Trace "Tracey" Ullman is a British-American actress, singer, screenwriter, director and businesswoman. Her earliest appearances were on British television sketch comedy shows A Kick Up the Eighties and Three of a Kind. After a brief singing career, she appeared as Candice Valentine in Girls on Top with Dawn French and Jennifer Saunders, she emigrated from the United Kingdom to the United States where she starred in her own network television comedy series, The Tracey Ullman Show, from 1987 until 1990, which featured the first appearances of the long-running animated media franchise, The Simpsons. She produced programmes for HBO, including Tracey Takes On... for which she garnered numerous awards. Her sketch comedy series, Tracey Ullman's State of the Union, ran from 2008 to 2010 on Showtime, she has appeared in several feature films. Ullman was the first British woman to be offered her own television sketch show in both the United Kingdom and the United States. In 2016, she returned to British television with the BBC sketch comedy show Tracey Ullman's Show, her first project for the broadcaster in over thirty years.

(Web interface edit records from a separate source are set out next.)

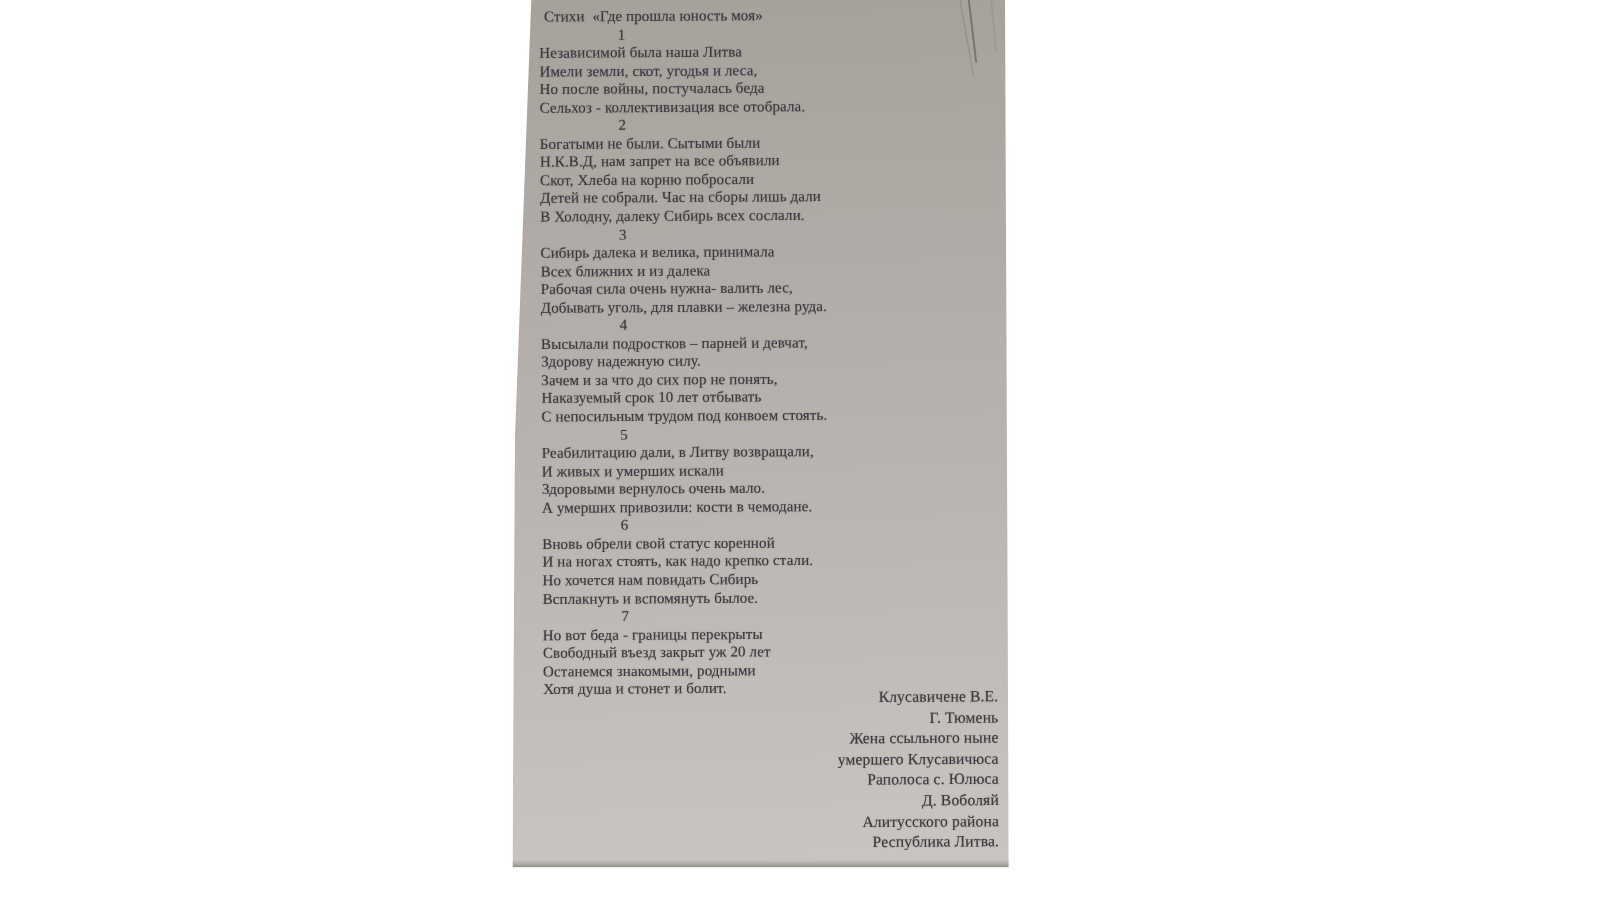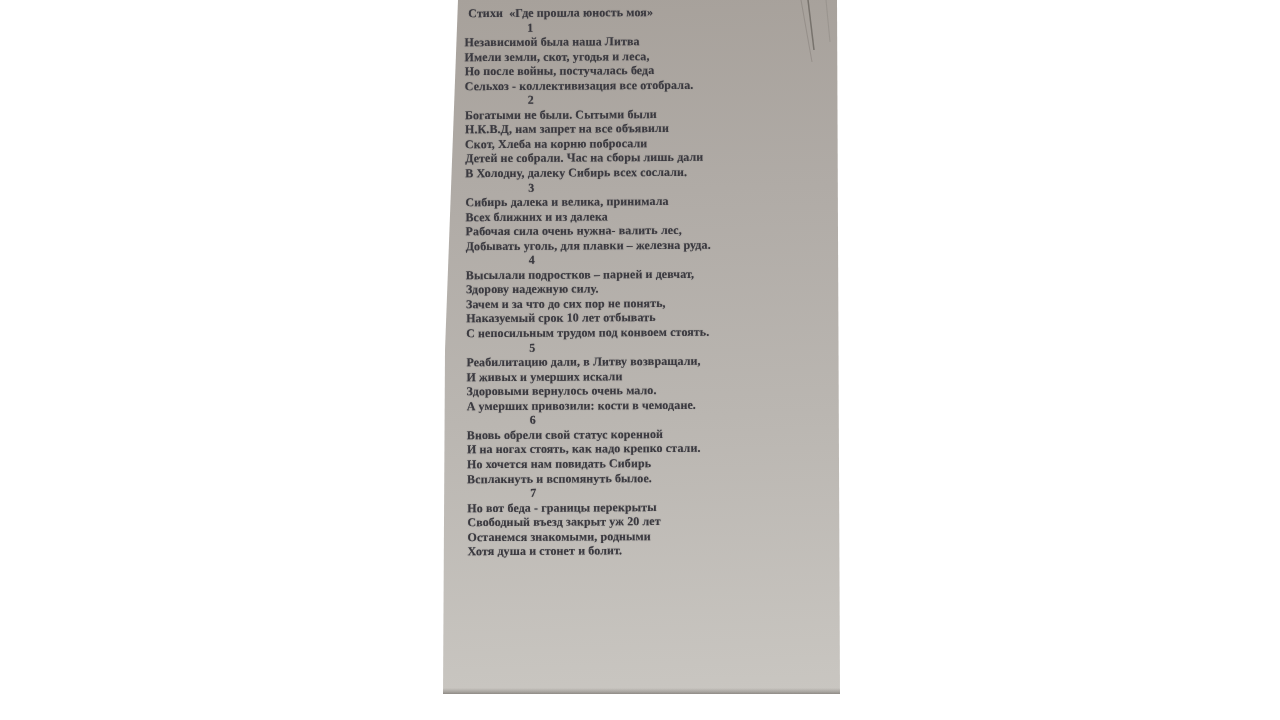--- a/index.html
+++ b/index.html
@@ -12,31 +12,30 @@
     font-family: "Liberation Serif", serif;
   }
   .stage {
     position: relative;
     width: 1280px;
     height: 720px;
     background: var(--page-bg, #ffffff);
   }
   .paper {
     position: absolute;
-    left: 442px;
+    left: 409px;
     top: 0;
     width: 400px;
     height: 694px;
     background: linear-gradient(178deg,
       var(--paper-top, #a7a19b) 0%,
       #b0aba6 28%,
       var(--paper-mid, #bab6b1) 60%,
       var(--paper-bottom, #c9c6c1) 100%);
     clip-path: polygon(16px 0, 395px 0, 398px 694px, 1px 694px, 3px 350px);
-    font-weight: bold;
   }
   .paper::after {
     content: "";
     position: absolute;
     left: 0; right: 0; bottom: 0;
     height: 6px;
     background: linear-gradient(to bottom,
       rgba(100,95,90,0) 0%,
       rgba(100,95,90,0.30) 60%,
       rgba(85,80,75,0.5) 100%);
@@ -147,16 +146,26 @@
             <div class="poem-line">Но хочется нам повидать Сибирь</div>
             <div class="poem-line">Всплакнуть и вспомянуть былое.</div>
             <div class="stanza-number">7</div>
             <div class="poem-line">Но вот беда - границы перекрыты</div>
             <div class="poem-line">Свободный въезд закрыт уж 20 лет</div>
             <div class="poem-line">Останемся знакомыми, родными</div>
             <div class="poem-line">Хотя душа и стонет и болит.</div>
           </div>
       </div>
 
+      <div id="signature" class="signature">
+          <div class="sig-line">Клусавичене В.Е.</div>
+          <div class="sig-line">Г. Тюмень</div>
+          <div class="sig-line">Жена ссыльного ныне</div>
+          <div class="sig-line">умершего Клусавичюса</div>
+          <div class="sig-line">Раполоса с. Юлюса</div>
+          <div class="sig-line">Д. Воболяй</div>
+          <div class="sig-line">Алитусского района</div>
+          <div class="sig-line">Республика Литва.</div>
+        </div>
     </div>
 
   </div>
 </div>
 
 </body></html>

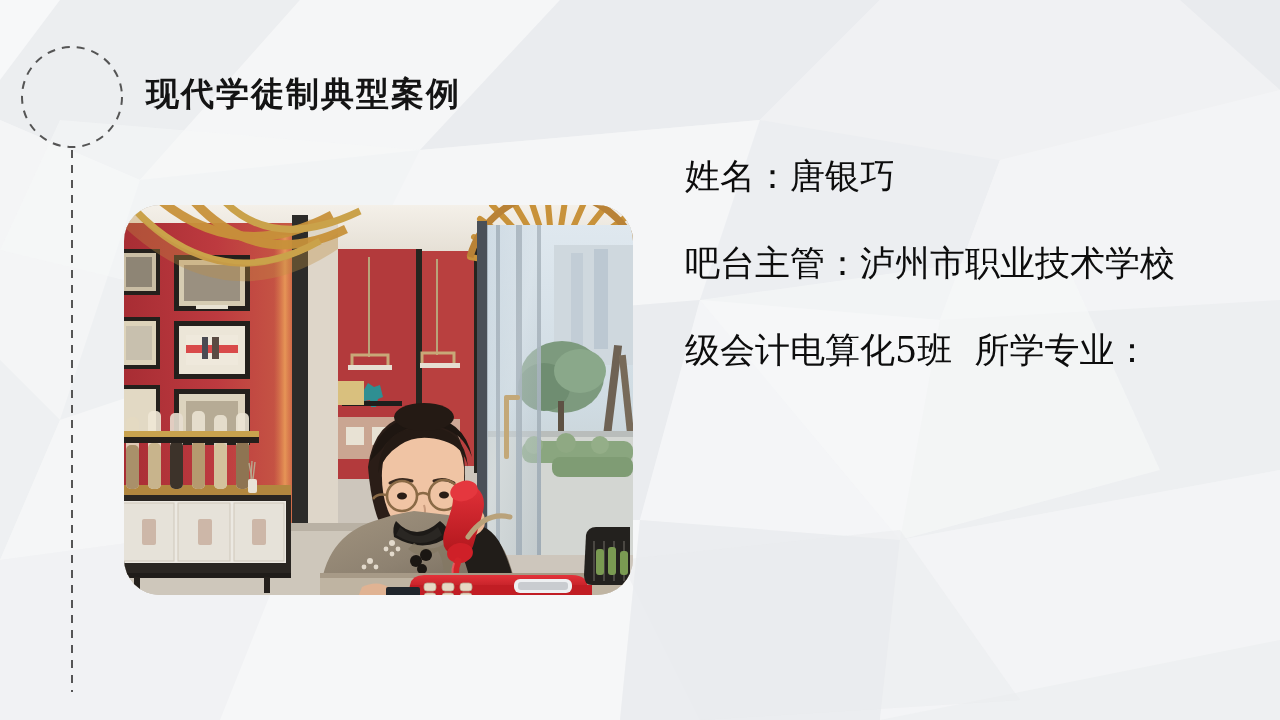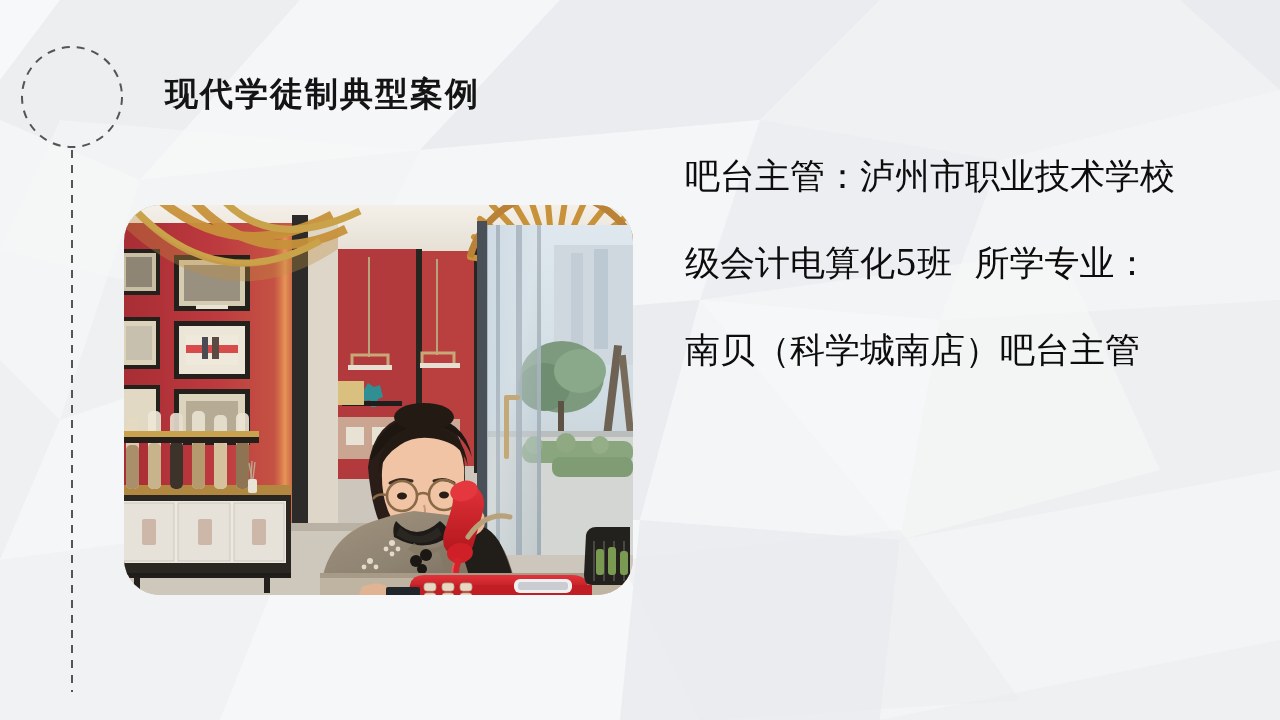--- a/index.html
+++ b/index.html
@@ -15,21 +15,21 @@
   }
 
   
   .bg-poly{position:absolute;inset:0;width:100%;height:100%;}
 
   
   .ornament{position:absolute;left:0;top:0;width:200px;height:720px;}
 
   
   .title{
-    position:absolute;left:165px;top:74px;
+    position:absolute;left:146px;top:74px;
     font-family:"DejaVu Serif","Liberation Serif",serif;
     font-size:33px;font-weight:700;color:#141414;
     letter-spacing:2px;white-space:nowrap;
     line-height:1.2;
   }
 
   
   .photo-wrap{
     position:absolute;left:124px;top:205px;
     width:509px;height:390px;
@@ -416,18 +416,18 @@
       <path d="M344 332 q18 -26 42 -20" stroke="#b9a27a" stroke-width="5" fill="none" stroke-linecap="round"></path>
 
       <path d="M238 382 q16 -8 30 2 l0 8 l-34 0 z" fill="#e0b393"></path>
       <rect x="262" y="382" width="34" height="10" rx="2" fill="#20262c"></rect>
 
       <rect x="0" y="0" width="509" height="390" fill="none"></rect>
     </svg>
   </div>
 
   <div class="info">
+    <div class="info-line">姓名：唐银巧</div>
     <div class="info-line">吧台主管：泸州市职业技术学校</div>
     <div class="info-line">级会计电算化5班  所学专业：</div>
-    <div class="info-line">南贝（科学城南店）吧台主管</div>
   </div>
 
 </div>
 
 </body></html>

Ullman is the richest British actress and female comedian and the third richest British comedian overall. Tracey Ullman was born Trace Ullman in Slough, the younger of two daughters, to Dorin and Antony John Ullman, her mother was British, with Roma ancestry, her father was a Roman Catholic Pole. On the subject of the spelling of her name: "My real name is Trace Ullman, but I added the'y.' My mother said it was spelled the American way, but I don't think she can spell! I always wanted a middle name. My mum used to tell me it was Mary but I never believed her. I looked on my birth certificate and I didn't have one, just Trace Ullman."Antony Ullman served in the Polish Army and was evacuated from Dunkirk in 1940. He subsequently worked as a solicitor, a furniture salesman, a travel agent, he brokered marriages and translated among the émigré Polish community. Dorin and Antony encouraged her to perform. In an interview with Fresh Air host Terry Gross, Ullman revealed that when she was six, her father, recovering from a heart operation, died of a heart attack in front of her while the two were alone and as he was reading to her.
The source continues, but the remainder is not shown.